Image comparison data:

■ ■ ■ ■ ■

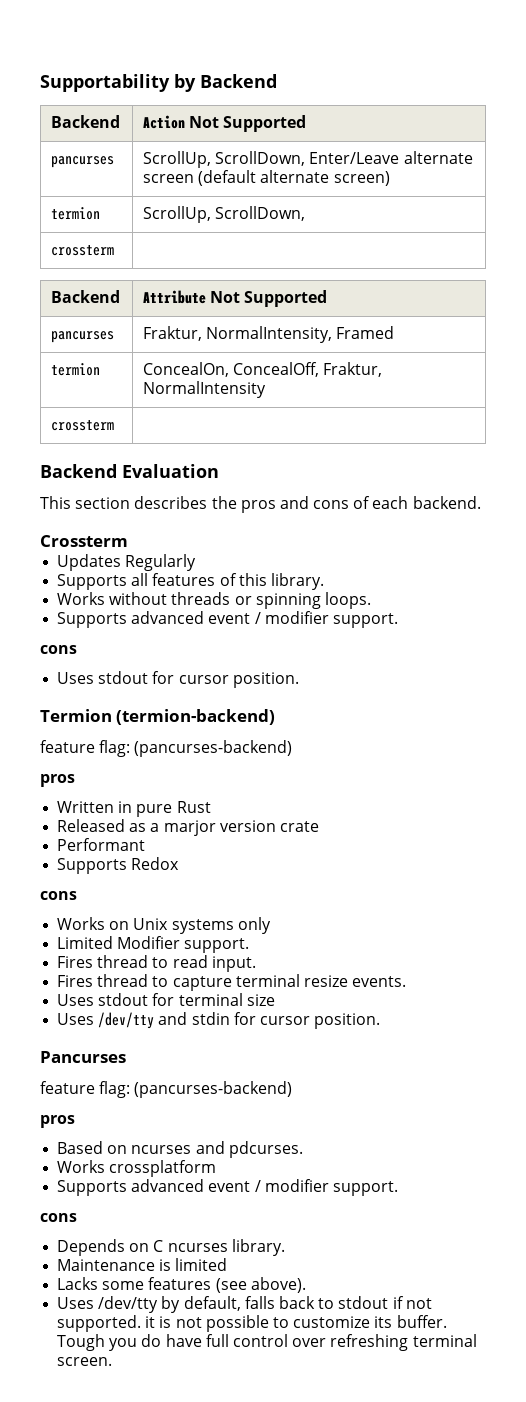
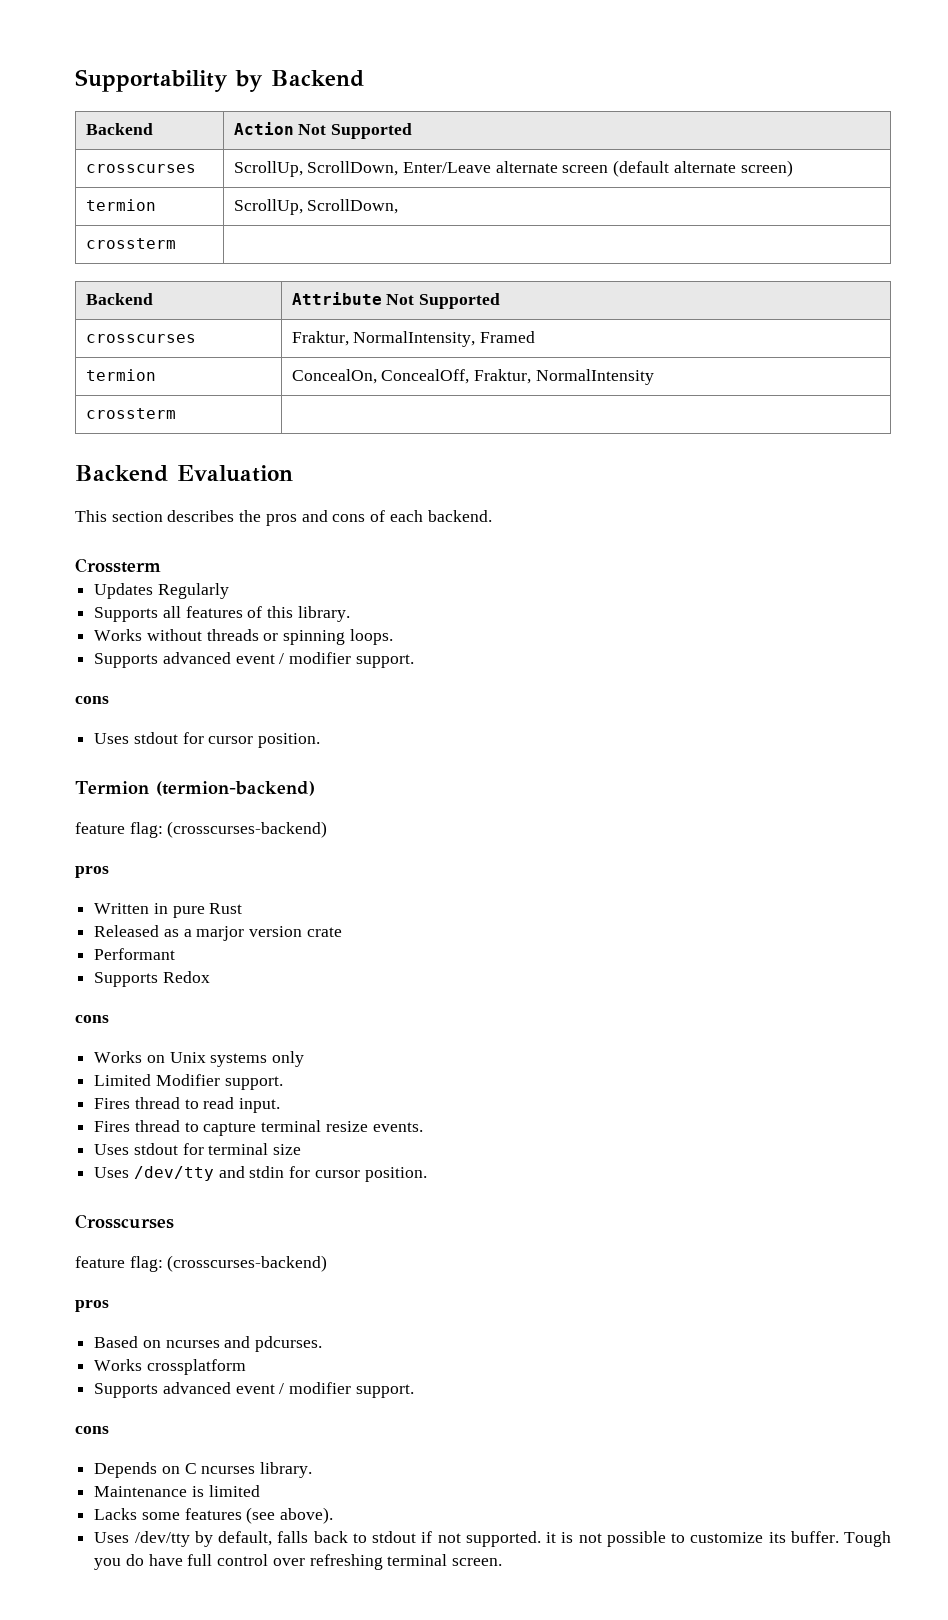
- pancurses | ScrollUp, ScrollDown, Enter/Leave alternate screen (default alternate screen)
+ crosscurses | ScrollUp, ScrollDown, Enter/Leave alternate screen (default alternate screen)
- pancurses | Fraktur, NormalIntensity, Framed
+ crosscurses | Fraktur, NormalIntensity, Framed
  Termion (termion-backend)
- feature flag: (pancurses-backend)
+ feature flag: (crosscurses-backend)
- Pancurses
- feature flag: (pancurses-backend)
+ Crosscurses
+ feature flag: (crosscurses-backend)

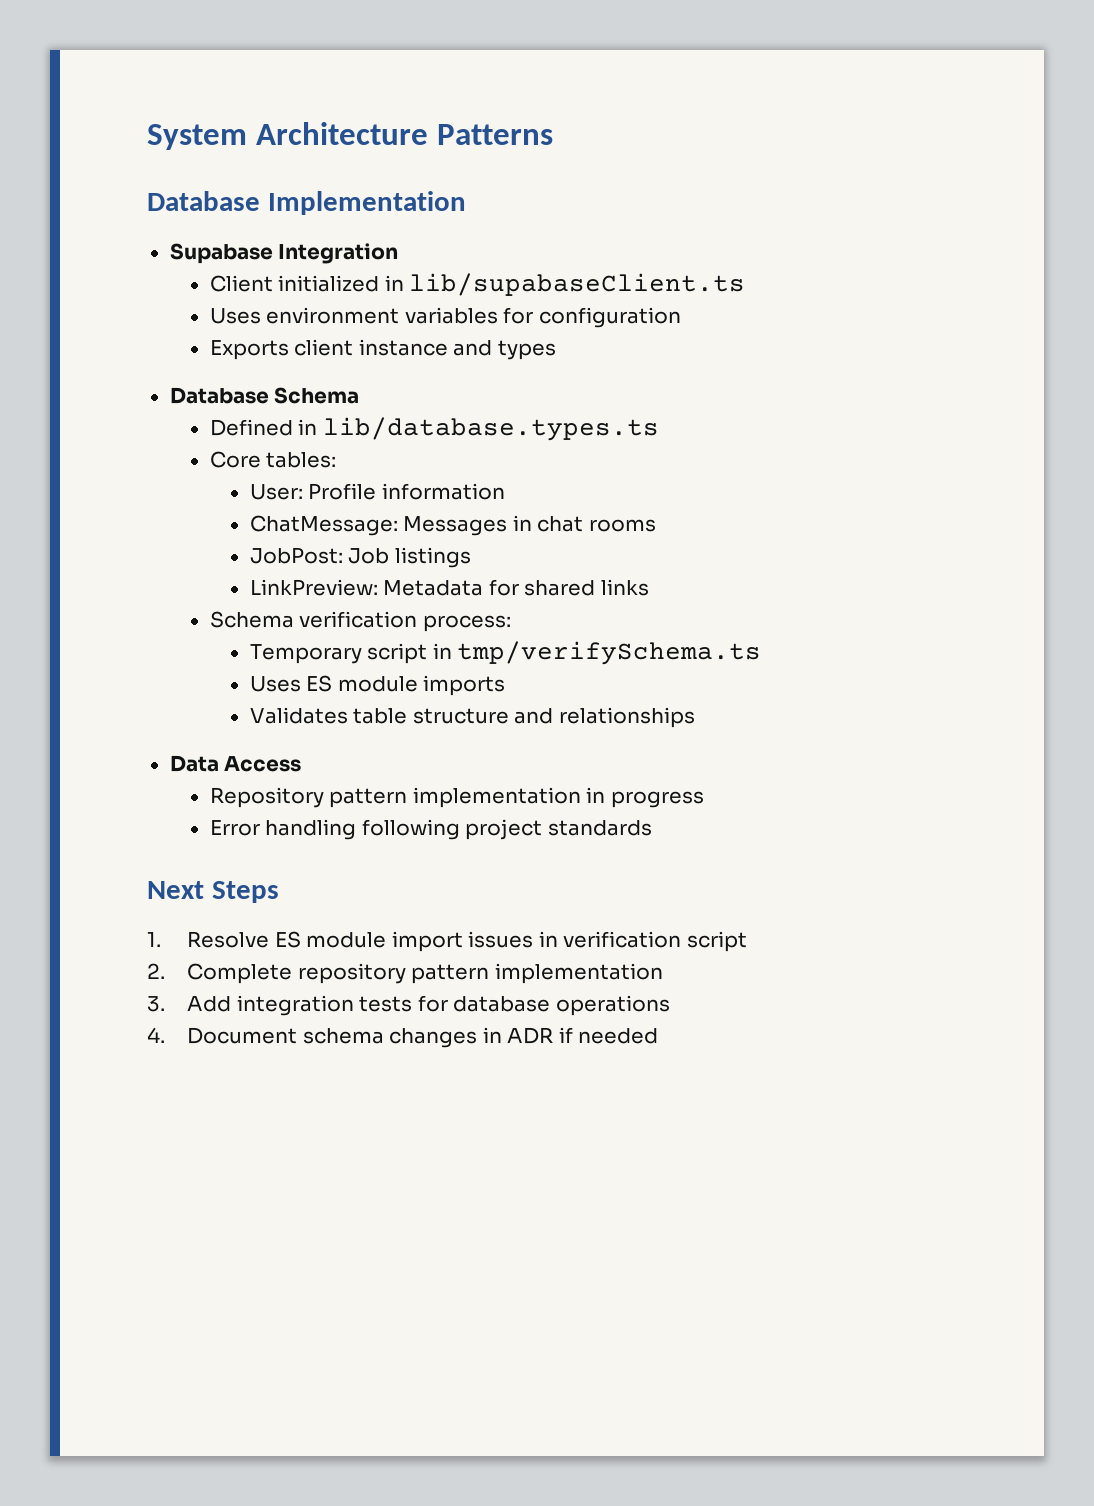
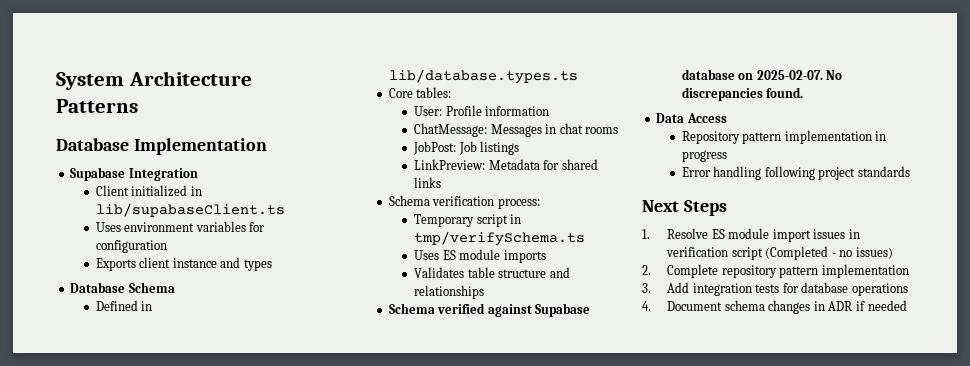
+ Schema verified against Supabase database on 2025-02-07. No discrepancies found.
- 1. Resolve ES module import issues in verification script
+ 1. Resolve ES module import issues in verification script (Completed - no issues)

■ ■ ■ ■ ■

Print all the records exactly, minus any images.

> [Task output]
- pancurses | ScrollUp, ScrollDown, Enter/Leave alternate screen (default alternate screen)
+ crosscurses | ScrollUp, ScrollDown, Enter/Leave alternate screen (default alternate screen)
- pancurses | Fraktur, NormalIntensity, Framed
+ crosscurses | Fraktur, NormalIntensity, Framed
  Termion (termion-backend)
- feature flag: (pancurses-backend)
+ feature flag: (crosscurses-backend)
- Pancurses
- feature flag: (pancurses-backend)
+ Crosscurses
+ feature flag: (crosscurses-backend)

+ Schema verified against Supabase database on 2025-02-07. No discrepancies found.
- 1. Resolve ES module import issues in verification script
+ 1. Resolve ES module import issues in verification script (Completed - no issues)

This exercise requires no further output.